▶ _Task description_:
Please reproduce, exactly and with nothing added, the lines of the material below that run from the one containing "Lexmark 77L20Y0 toner" to the end.
---+---
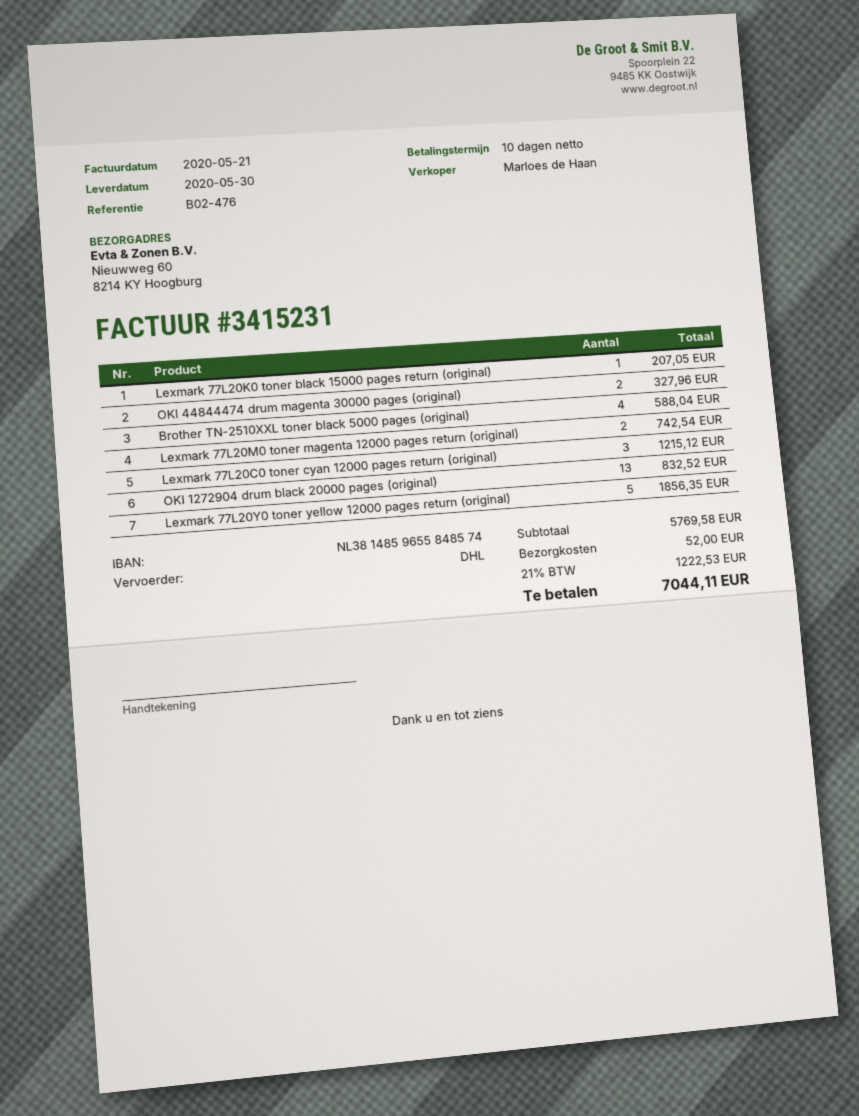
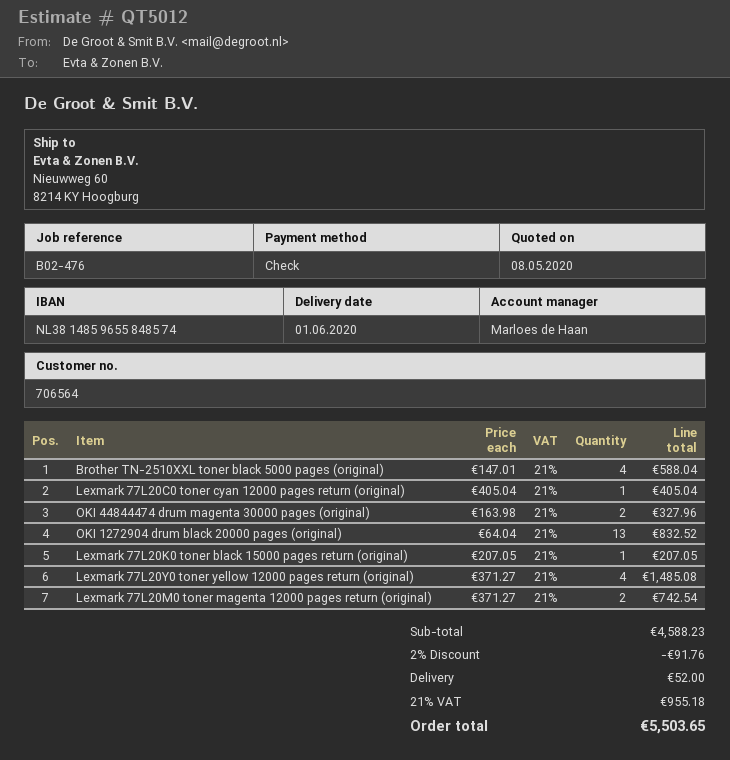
delivery date: 2020-05-30 -> 2020-06-01
Lexmark 77L20C0 toner cyan 12000 pages return (original): 3 for 1215.12 -> 1 for 405.04
Lexmark 77L20Y0 toner yellow 12000 pages return (original): 5 for 1856.35 -> 4 for 1485.08
subtotal: 5769.58 -> 4588.23
discount: none -> 2% = 91.76
tax: 21% = 1222.53 -> 21% = 955.18
total: 7044.11 -> 5503.65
---+---
▶ _Exercise output_:
Lexmark 77L20Y0 toner yellow 12000 pages return (original): 5 for 1856.35 -> 4 for 1485.08
subtotal: 5769.58 -> 4588.23
discount: none -> 2% = 91.76
tax: 21% = 1222.53 -> 21% = 955.18
total: 7044.11 -> 5503.65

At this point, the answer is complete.